Il ne s’agit pas seulement de tactique. Viollet est porté par deux convictions complémentaires. S’il admet qu’il existe des « nations civilisées » et des « peuples sauvages », il refuse de les hiérarchiser, d’où sa défiance vis-à-vis de la formulation paternaliste du questionnaire qui distingue des peuples « majeurs » et des peuples « mineurs », qualificatifs qu’il n’emploie qu’avec des guillemets. Tous sont à ses yeux des groupes humains relevant du même droit naturel, le droit des gens. À la présentation du protectorat comme solution idéale, il oppose un bilan franchement critique, demandant à demi-mot quel protectorat a de fait été favorable aux sujets protégés et définissant ce régime comme une « nécessité inéluctable » face « à l’envahissement continu des pays sauvages par la nations civilisées » (réponse à la question III). Il revendique ainsi une position théorique marginalisée, mais non encore invalidée. Comme l’ont montré les historiens du droit international, si les juristes ont parié dès les années 1870 sur l’impérialisme comme banc d’essai sur lequel construire un droit international positif, la hiérarchisation des peuples, en refusant le droit de disposer d’eux-mêmes aux plus « faibles » ou aux plus « sauvages », n’a été formalisée qu’avec l’invention des trois catégories de mandats à partir de 1919 et pour une durée, au final, limitée[7] [Anghie, 2004]. S’il n’existe pas d’inégalité de nature et de droit entre les sociétés humaines, les conquêtes sont inévitablement et irrémédiablement injustes et la colonisation peut être considérée comme un crime dont la répression pénale est « la chose la plus souhaitable du monde » (réponse à la question VI). Les réponses de Viollet mettent ainsi à nu son opposition de principe à l’impérialisme, rigoureusement argumentée sur le plan des principes et méthodiquement documentée depuis les années 1890 au moins.

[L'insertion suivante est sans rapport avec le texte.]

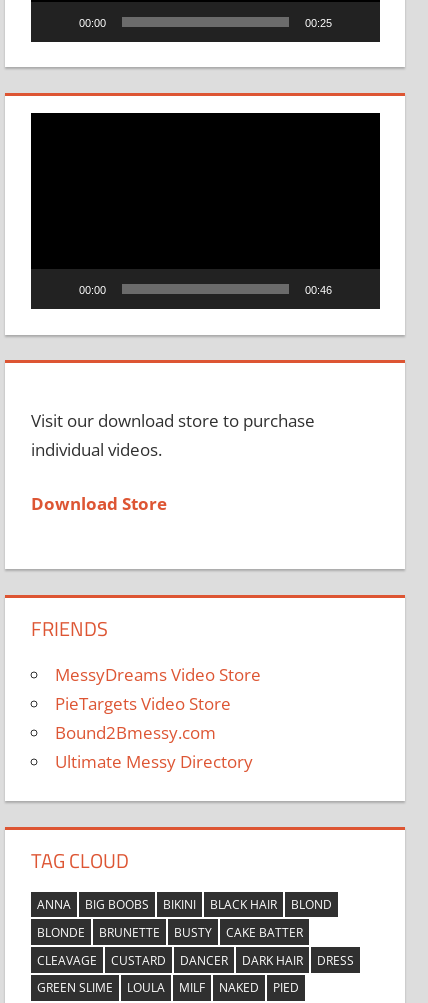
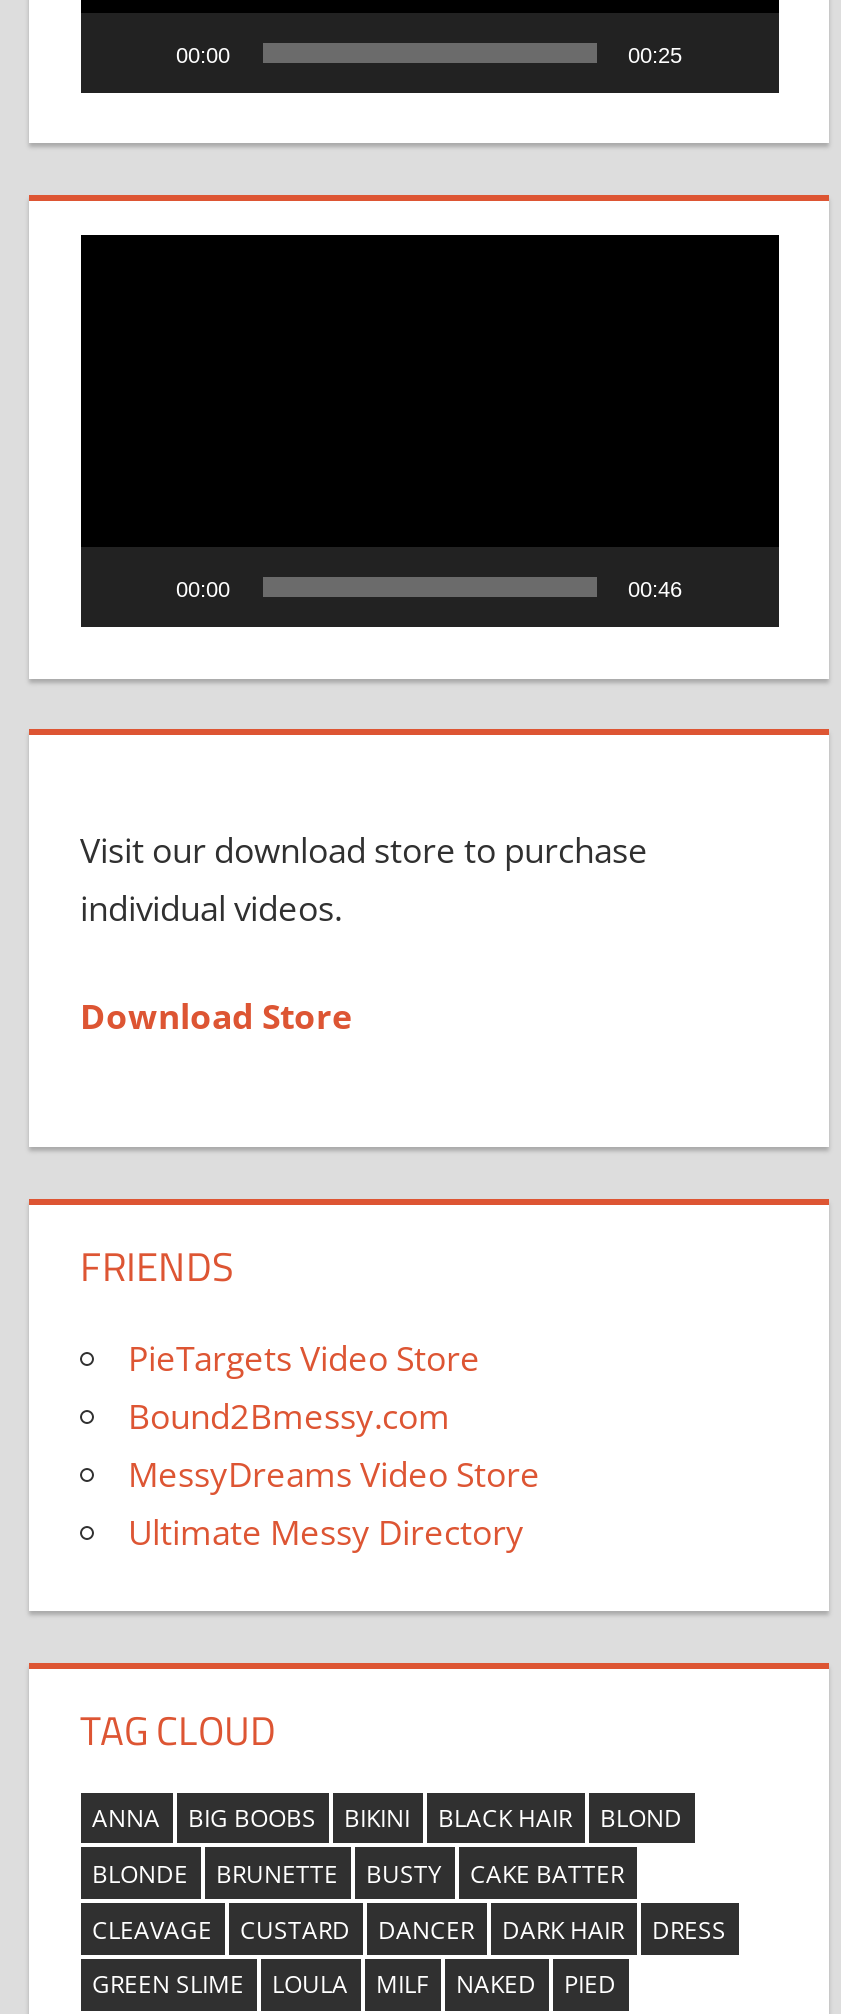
moved down: MessyDreams Video Store

moved up: PieTargets Video Store | Bound2Bmessy.com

S’il est aisé a posteriori de partager les « opinions personnelles » de Viollet, il faut néanmoins interroger la pertinence immédiate de son combat. Il ne partage pas la condescendance paternaliste des auteurs du questionnaire pour les « peuples mineurs » et son engagement au long cours dans la cause difficile de la protection des indigènes souligne la cohérence de son antiracisme. Il n’est est pas moins réduit au rôle ingrat de protecteur par procuration et s’il connaît les moindres recoins de la littérature colonialiste, il ne croise que les protégés indigènes qui trouvent les moyens de s’installer quelques temps au moins en métropole. Enfin, la seule concession qu’il fait aux auteurs du questionnaire en ralliant la lutte antialcoolique l’entraîne en réalité vers ce qui devient dans les années 1910 l’un des thèmes de prédilection des associations philanthropiques les plus conservatrices, implicitement chargées de définir une politique officielle de protection qui souligne la capacité des autorités coloniales à remplir la « mission civilisatrice » qu’elles revendiquent sans accorder de droits aux sujets coloniaux. Ainsi, pour Viollet comme pour tous les aspirants défenseurs des indigènes, la route est longue et pénible des questionnaires comme celui de 1900, à la pratique.

Emmanuelle Sibeud
Université Paris VIII et IDHES (UMR 8533)

[7] Antony Anghie, Imperialism, Sovereignty, and the Making of International Law, Cambridge, Cambridge University Press, 2004.